### [To do]
Your answer must be the records below, given again exactly, with no pictures in it.

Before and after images
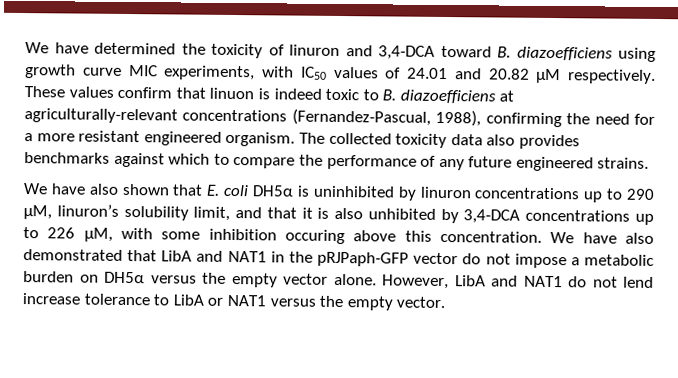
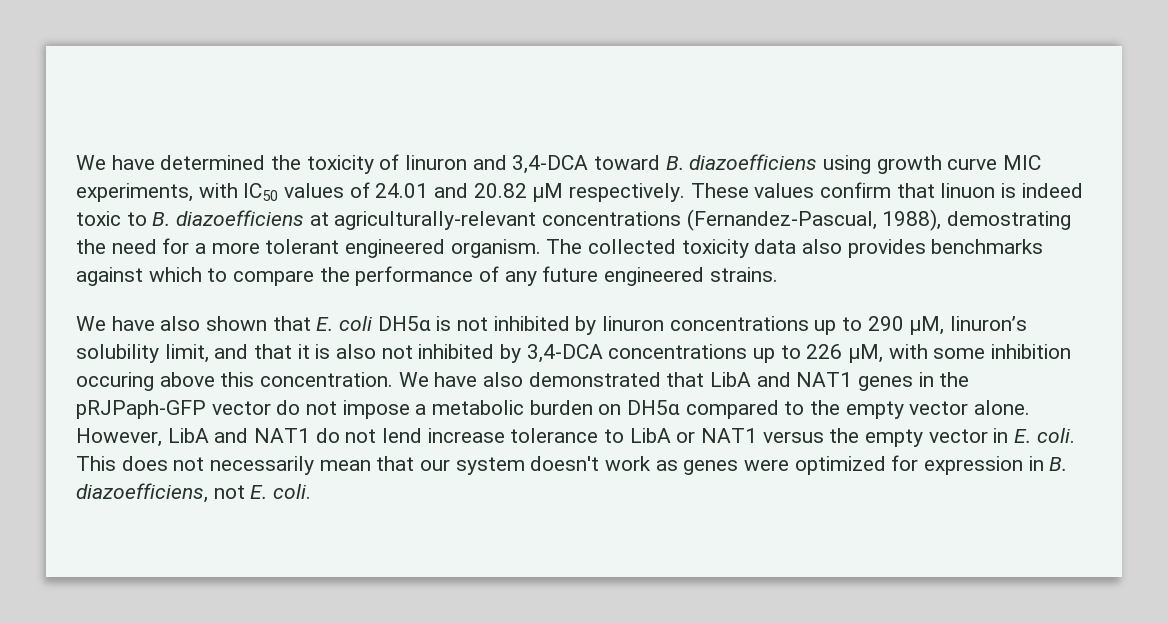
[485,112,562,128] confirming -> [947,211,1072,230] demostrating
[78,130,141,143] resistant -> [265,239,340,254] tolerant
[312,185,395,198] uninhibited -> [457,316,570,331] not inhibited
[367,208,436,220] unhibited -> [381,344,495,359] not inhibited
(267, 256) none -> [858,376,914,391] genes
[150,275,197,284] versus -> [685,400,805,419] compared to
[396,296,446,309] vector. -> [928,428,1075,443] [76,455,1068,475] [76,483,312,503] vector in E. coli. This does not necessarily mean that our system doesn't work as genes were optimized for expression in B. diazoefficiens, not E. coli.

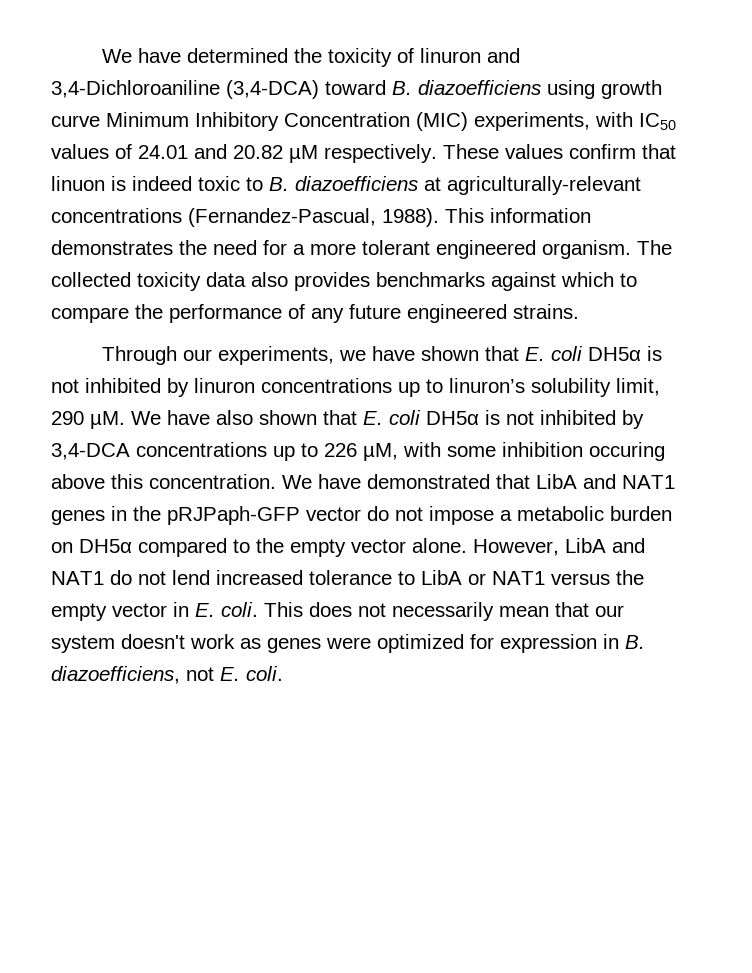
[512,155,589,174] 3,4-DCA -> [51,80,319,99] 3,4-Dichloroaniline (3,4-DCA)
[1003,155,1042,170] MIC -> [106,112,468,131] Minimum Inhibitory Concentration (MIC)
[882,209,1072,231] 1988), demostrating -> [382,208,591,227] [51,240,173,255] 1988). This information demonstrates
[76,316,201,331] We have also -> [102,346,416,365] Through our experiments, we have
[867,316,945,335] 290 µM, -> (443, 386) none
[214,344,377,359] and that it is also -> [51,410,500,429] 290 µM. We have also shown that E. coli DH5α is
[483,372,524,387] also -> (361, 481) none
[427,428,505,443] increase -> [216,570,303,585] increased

### [Written answer]
[485,112,562,128] confirming -> [947,211,1072,230] demostrating
[78,130,141,143] resistant -> [265,239,340,254] tolerant
[312,185,395,198] uninhibited -> [457,316,570,331] not inhibited
[367,208,436,220] unhibited -> [381,344,495,359] not inhibited
(267, 256) none -> [858,376,914,391] genes
[150,275,197,284] versus -> [685,400,805,419] compared to
[396,296,446,309] vector. -> [928,428,1075,443] [76,455,1068,475] [76,483,312,503] vector in E. coli. This does not necessarily mean that our system doesn't work as genes were optimized for expression in B. diazoefficiens, not E. coli.

[512,155,589,174] 3,4-DCA -> [51,80,319,99] 3,4-Dichloroaniline (3,4-DCA)
[1003,155,1042,170] MIC -> [106,112,468,131] Minimum Inhibitory Concentration (MIC)
[882,209,1072,231] 1988), demostrating -> [382,208,591,227] [51,240,173,255] 1988). This information demonstrates
[76,316,201,331] We have also -> [102,346,416,365] Through our experiments, we have
[867,316,945,335] 290 µM, -> (443, 386) none
[214,344,377,359] and that it is also -> [51,410,500,429] 290 µM. We have also shown that E. coli DH5α is
[483,372,524,387] also -> (361, 481) none
[427,428,505,443] increase -> [216,570,303,585] increased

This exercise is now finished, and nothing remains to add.